EXERCISE INPUTS ▸

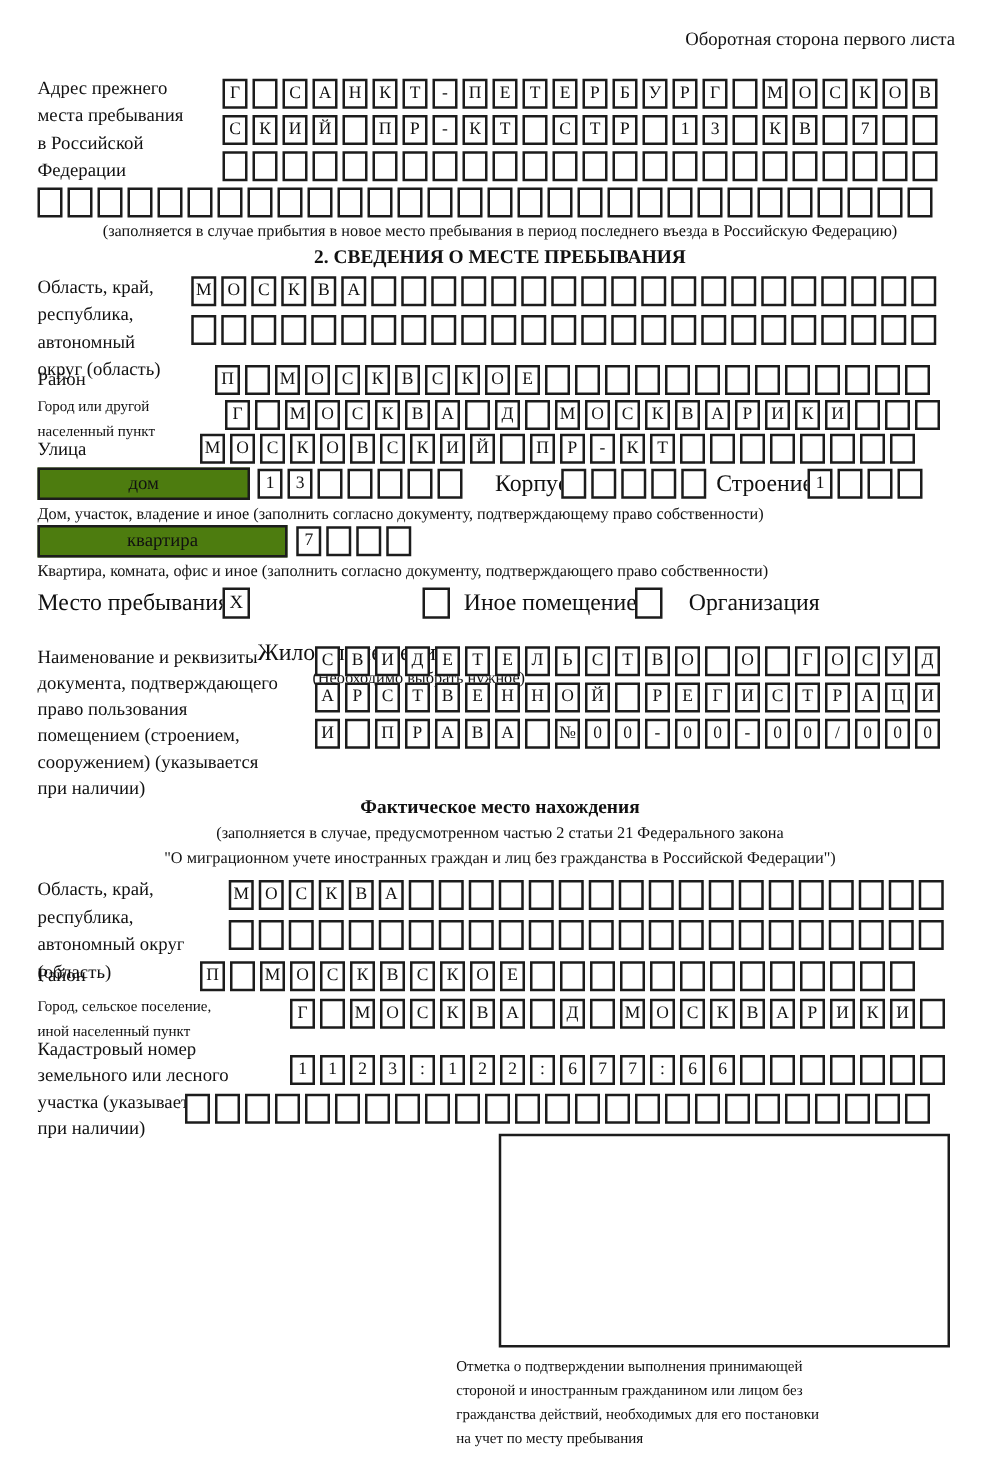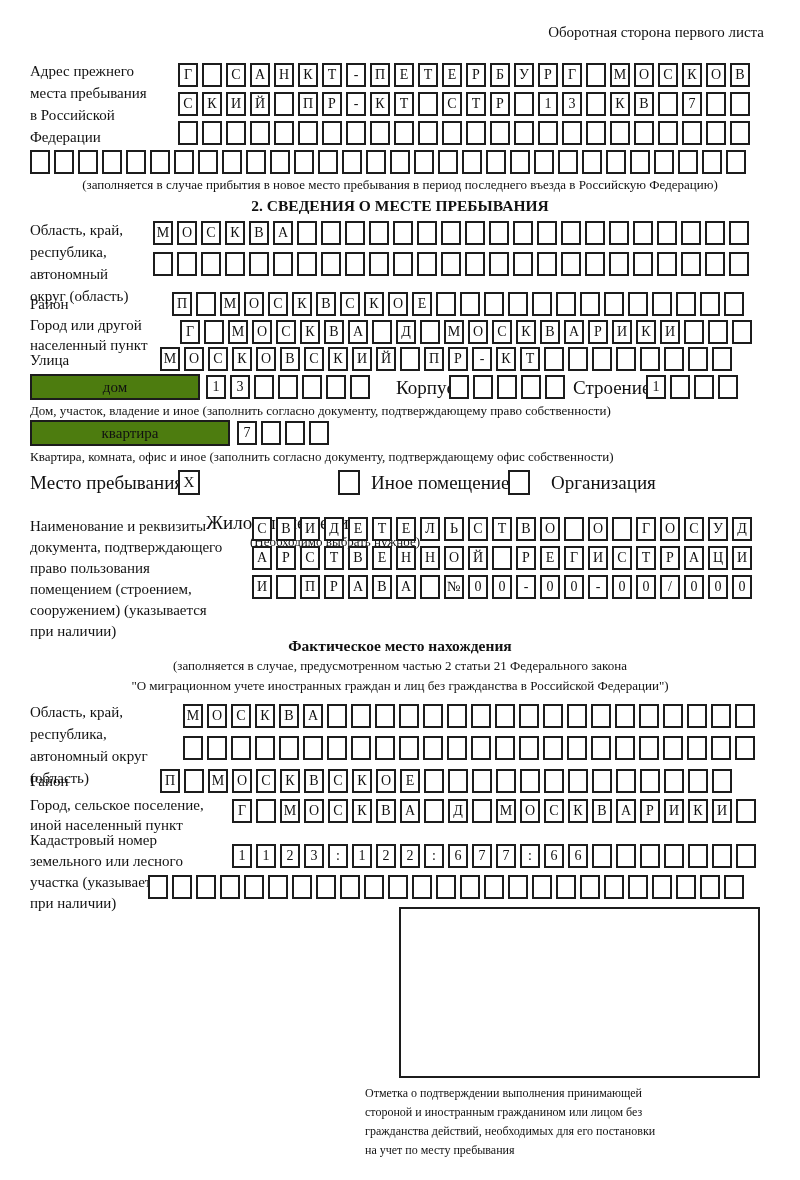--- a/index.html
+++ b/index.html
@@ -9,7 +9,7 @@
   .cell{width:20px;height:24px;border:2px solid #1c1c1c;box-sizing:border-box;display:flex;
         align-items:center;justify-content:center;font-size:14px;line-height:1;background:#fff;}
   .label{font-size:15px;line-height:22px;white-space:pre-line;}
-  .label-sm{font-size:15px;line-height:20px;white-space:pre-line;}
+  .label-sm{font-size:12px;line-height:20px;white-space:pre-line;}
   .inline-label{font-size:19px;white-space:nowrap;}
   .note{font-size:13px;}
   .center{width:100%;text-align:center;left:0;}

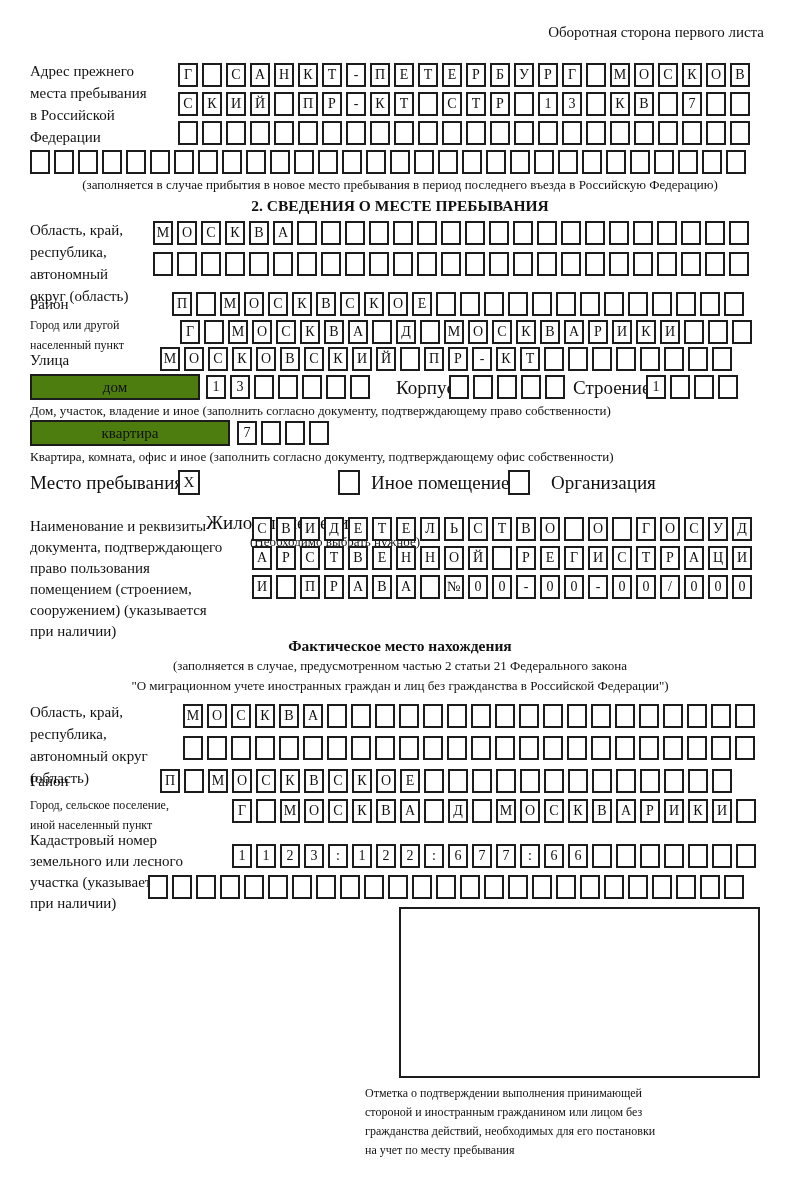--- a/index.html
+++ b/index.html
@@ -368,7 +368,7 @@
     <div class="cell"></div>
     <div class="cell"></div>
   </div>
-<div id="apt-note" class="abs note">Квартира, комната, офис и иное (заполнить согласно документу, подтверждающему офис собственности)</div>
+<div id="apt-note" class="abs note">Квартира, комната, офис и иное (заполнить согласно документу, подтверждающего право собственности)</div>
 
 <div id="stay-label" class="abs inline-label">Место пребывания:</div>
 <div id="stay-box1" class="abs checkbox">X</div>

...

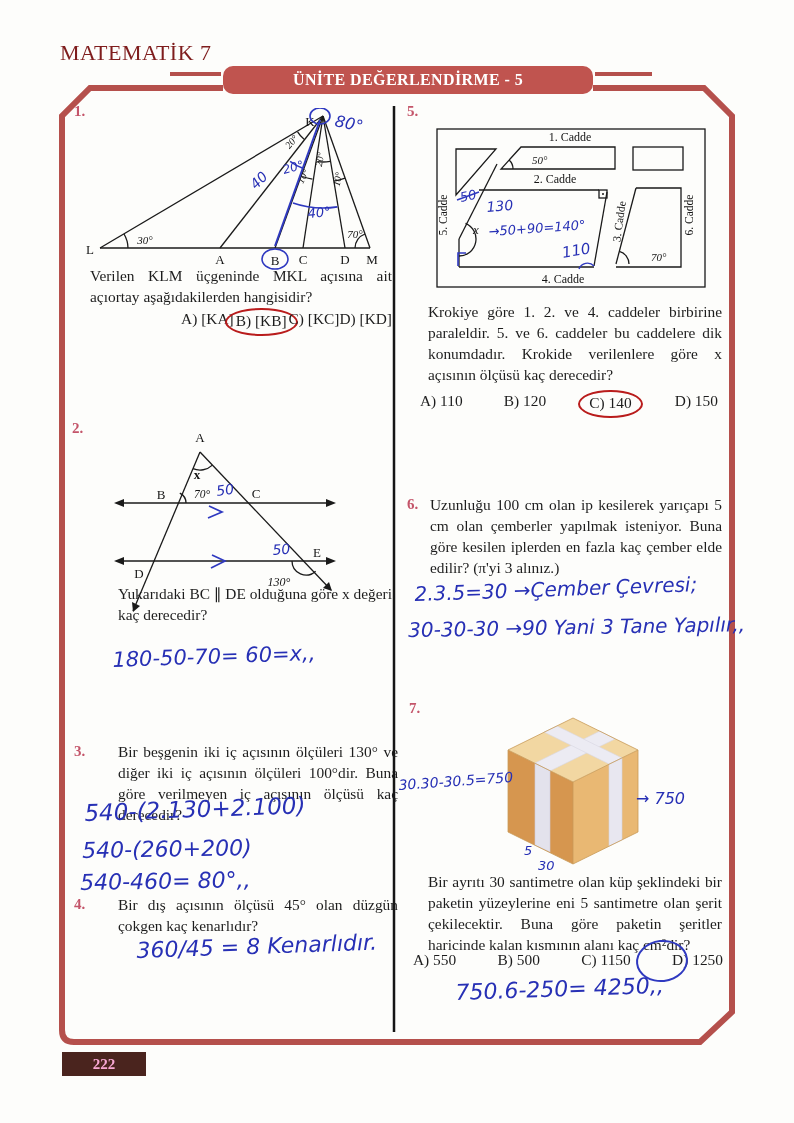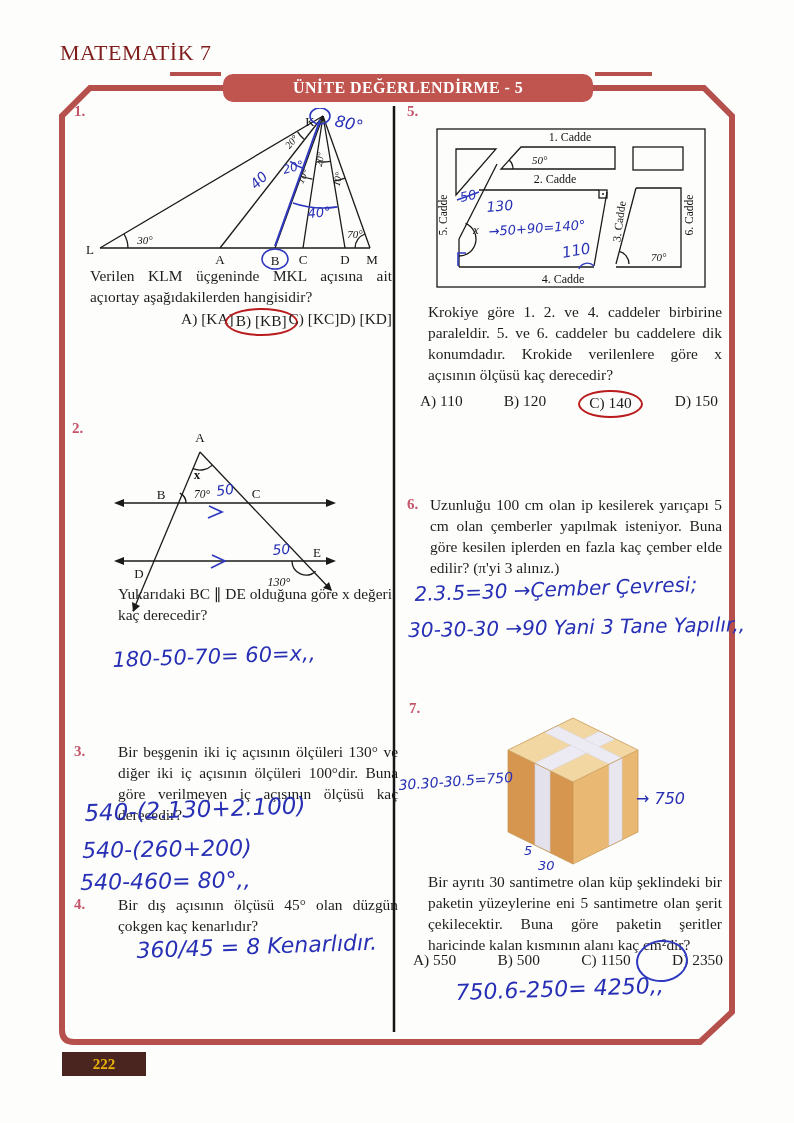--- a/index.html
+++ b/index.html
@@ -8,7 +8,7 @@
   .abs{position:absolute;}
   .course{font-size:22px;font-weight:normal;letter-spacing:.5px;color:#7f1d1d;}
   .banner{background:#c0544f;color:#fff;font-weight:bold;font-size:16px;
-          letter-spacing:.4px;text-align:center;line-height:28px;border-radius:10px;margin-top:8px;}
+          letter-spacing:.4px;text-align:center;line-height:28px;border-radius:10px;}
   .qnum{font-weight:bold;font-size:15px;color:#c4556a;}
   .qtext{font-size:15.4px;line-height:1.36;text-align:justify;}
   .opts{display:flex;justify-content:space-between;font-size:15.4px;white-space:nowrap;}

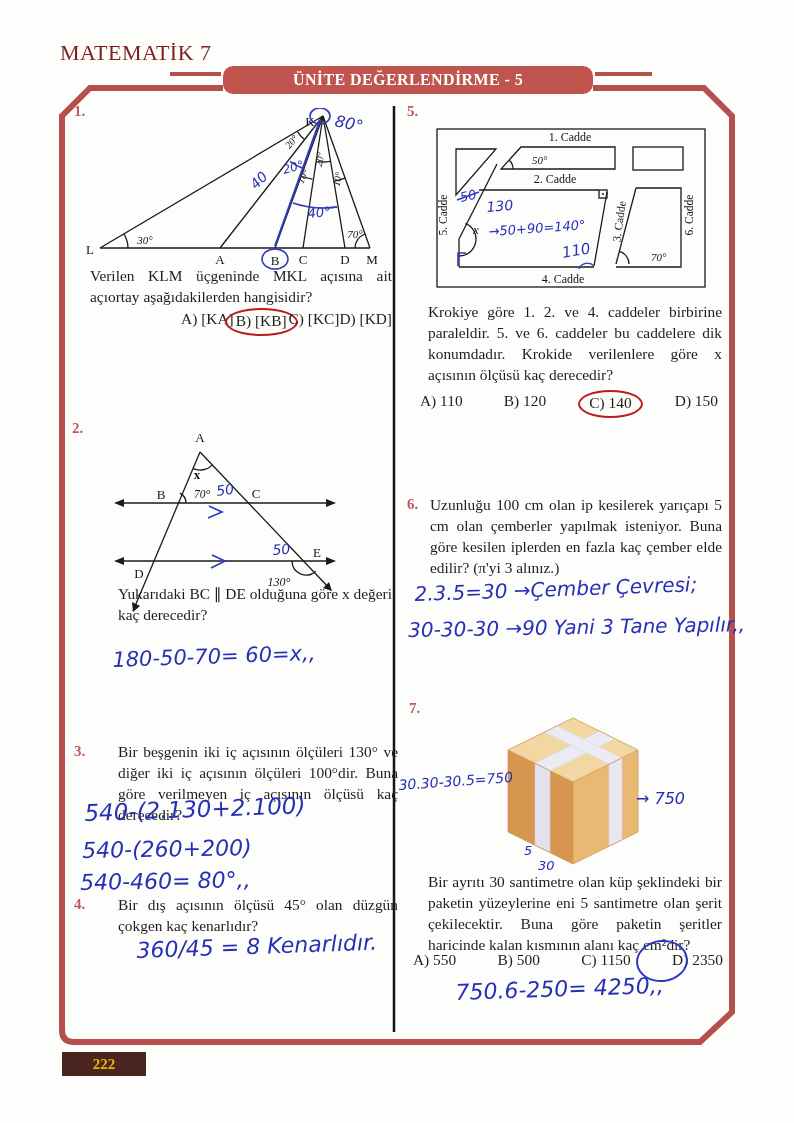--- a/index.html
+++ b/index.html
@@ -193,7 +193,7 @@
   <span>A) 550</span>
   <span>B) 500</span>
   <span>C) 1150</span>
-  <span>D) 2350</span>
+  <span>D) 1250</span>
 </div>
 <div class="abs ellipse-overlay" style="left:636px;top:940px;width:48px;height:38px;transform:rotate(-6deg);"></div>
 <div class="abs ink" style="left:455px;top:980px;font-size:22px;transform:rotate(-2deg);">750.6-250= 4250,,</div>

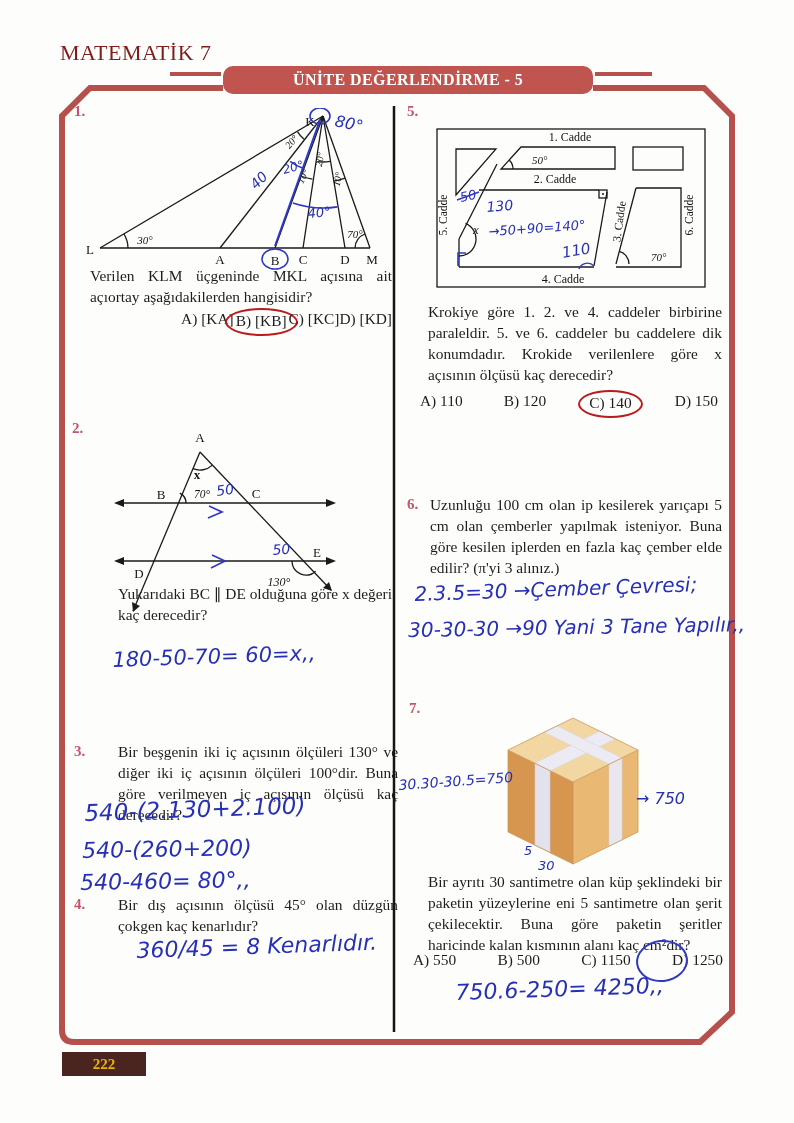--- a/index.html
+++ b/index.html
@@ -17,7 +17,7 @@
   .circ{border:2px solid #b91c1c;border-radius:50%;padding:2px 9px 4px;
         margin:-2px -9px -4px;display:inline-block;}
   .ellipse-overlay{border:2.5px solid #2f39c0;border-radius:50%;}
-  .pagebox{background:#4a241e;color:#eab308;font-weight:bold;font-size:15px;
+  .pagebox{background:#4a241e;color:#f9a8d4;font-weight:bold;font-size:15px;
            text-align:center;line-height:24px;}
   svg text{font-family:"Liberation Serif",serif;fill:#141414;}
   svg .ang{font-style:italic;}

ASSIGNED TASK ▸
What belongs in the answer is each line from the listing above that contains "height".

EXPECTED OUTPUT ▸
   .cell{width:20px;height:24px;border:2px solid #1c1c1c;box-sizing:border-box;display:flex;
         align-items:center;justify-content:center;font-size:14px;line-height:1;background:#fff;}
   .label{font-size:15px;line-height:22px;white-space:pre-line;}
-  .label-sm{font-size:15px;line-height:20px;white-space:pre-line;}
+  .label-sm{font-size:12px;line-height:20px;white-space:pre-line;}
-          letter-spacing:.4px;text-align:center;line-height:28px;border-radius:10px;margin-top:8px;}
+          letter-spacing:.4px;text-align:center;line-height:28px;border-radius:10px;}
   .qtext{font-size:15.4px;line-height:1.36;text-align:justify;}
 <div class="abs ellipse-overlay" style="left:636px;top:940px;width:48px;height:38px;transform:rotate(-6deg);"></div>
            text-align:center;line-height:24px;}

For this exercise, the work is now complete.